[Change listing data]

+++++

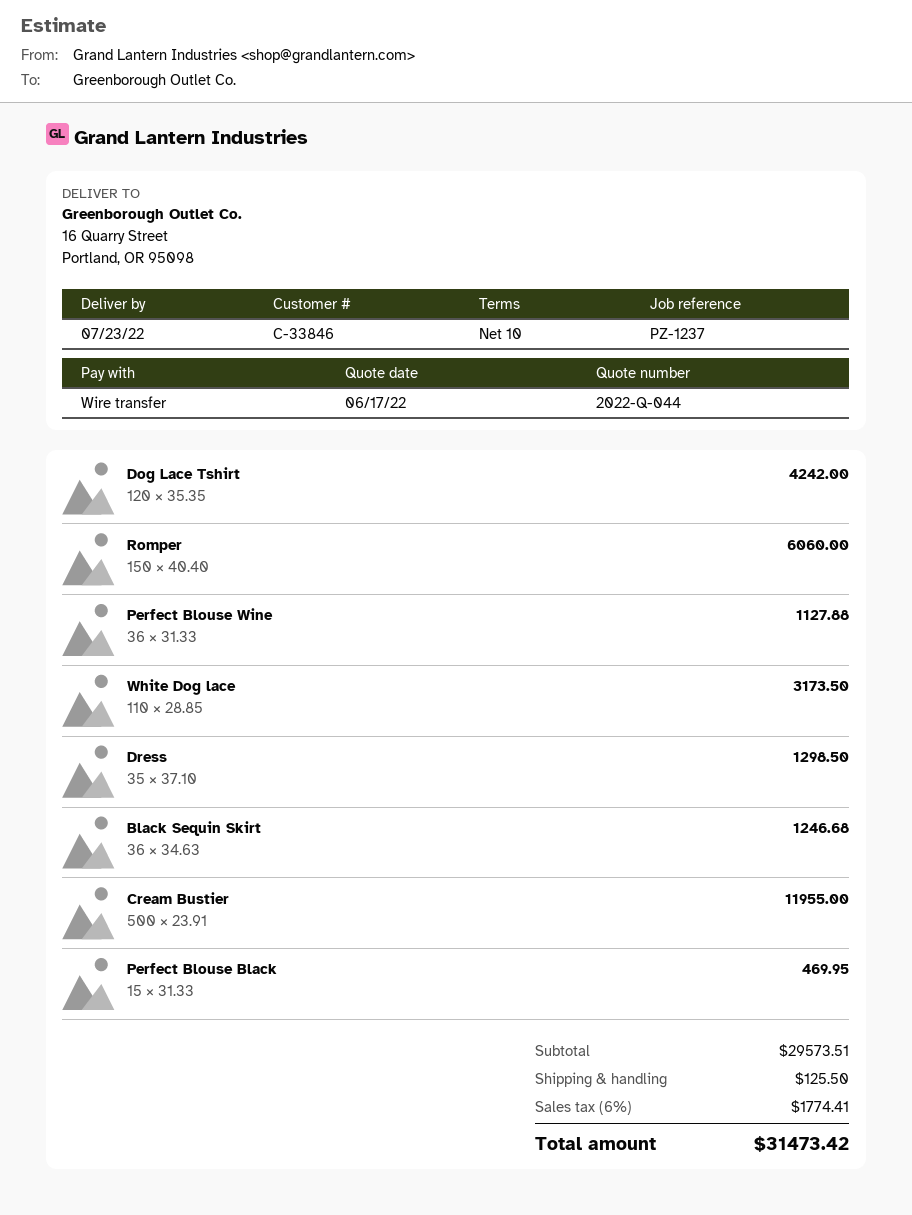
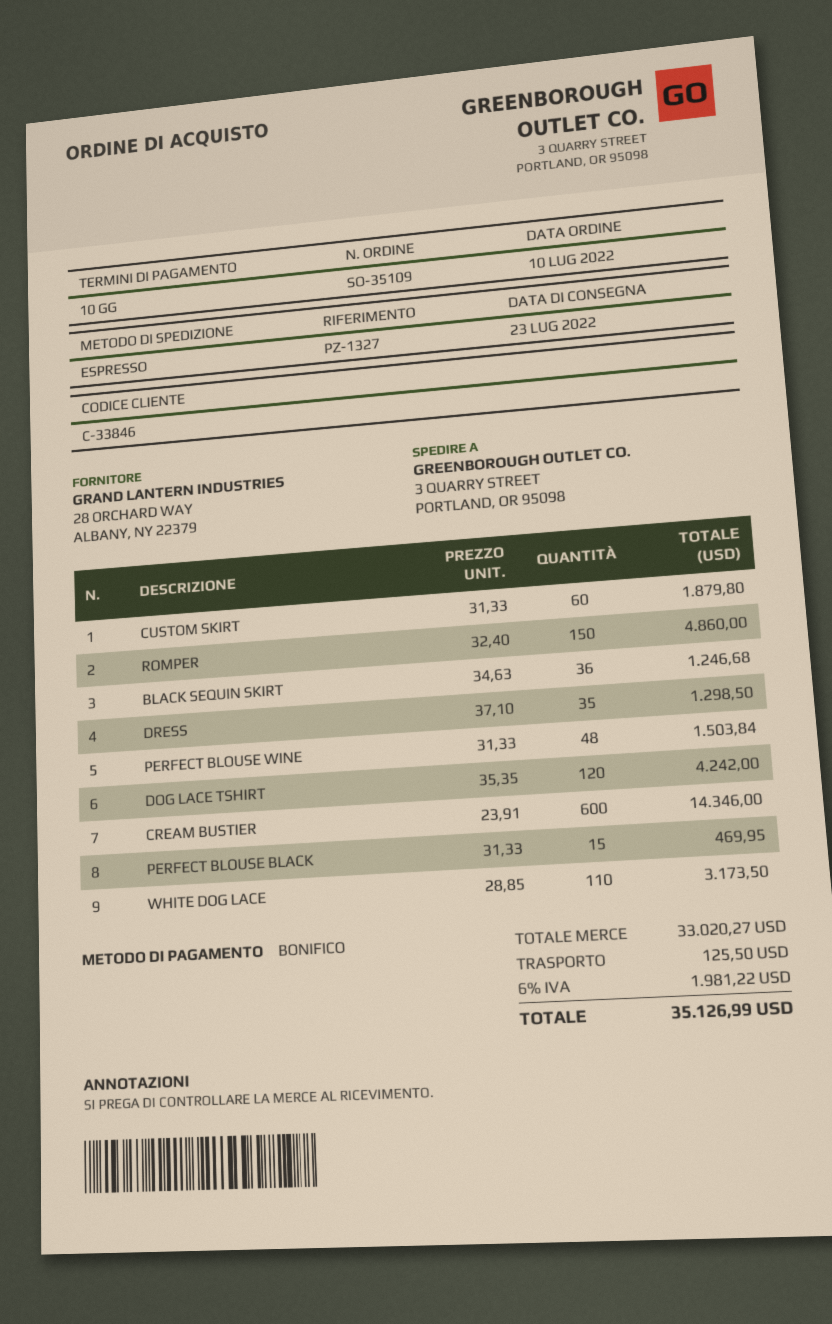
reference: PZ-1237 -> PZ-1327
ship to: 16 Quarry Street, Portland, OR 95098 -> 3 QUARRY STREET, PORTLAND, OR 95098
Romper: 150 x 40.40 = 6060.00 -> 150 x 32.40 = 4860.00
Perfect Blouse Wine: 36 x 31.33 = 1127.88 -> 48 x 31.33 = 1503.84
Cream Bustier: 500 x 23.91 = 11955.00 -> 600 x 23.91 = 14346.00
CUSTOM SKIRT: none -> 60 x 31.33 = 1879.80
subtotal: 29573.51 -> 33020.27
tax: 6% = 1774.41 -> 6% = 1981.22
total: 31473.42 -> 35126.99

+++++

EXERCISE DETAILS
From the line with "Perfect Blouse Wine: 36" to the final line of the entries above, return every line exactly as written.

YOUR SOLUTION
Perfect Blouse Wine: 36 x 31.33 = 1127.88 -> 48 x 31.33 = 1503.84
Cream Bustier: 500 x 23.91 = 11955.00 -> 600 x 23.91 = 14346.00
CUSTOM SKIRT: none -> 60 x 31.33 = 1879.80
subtotal: 29573.51 -> 33020.27
tax: 6% = 1774.41 -> 6% = 1981.22
total: 31473.42 -> 35126.99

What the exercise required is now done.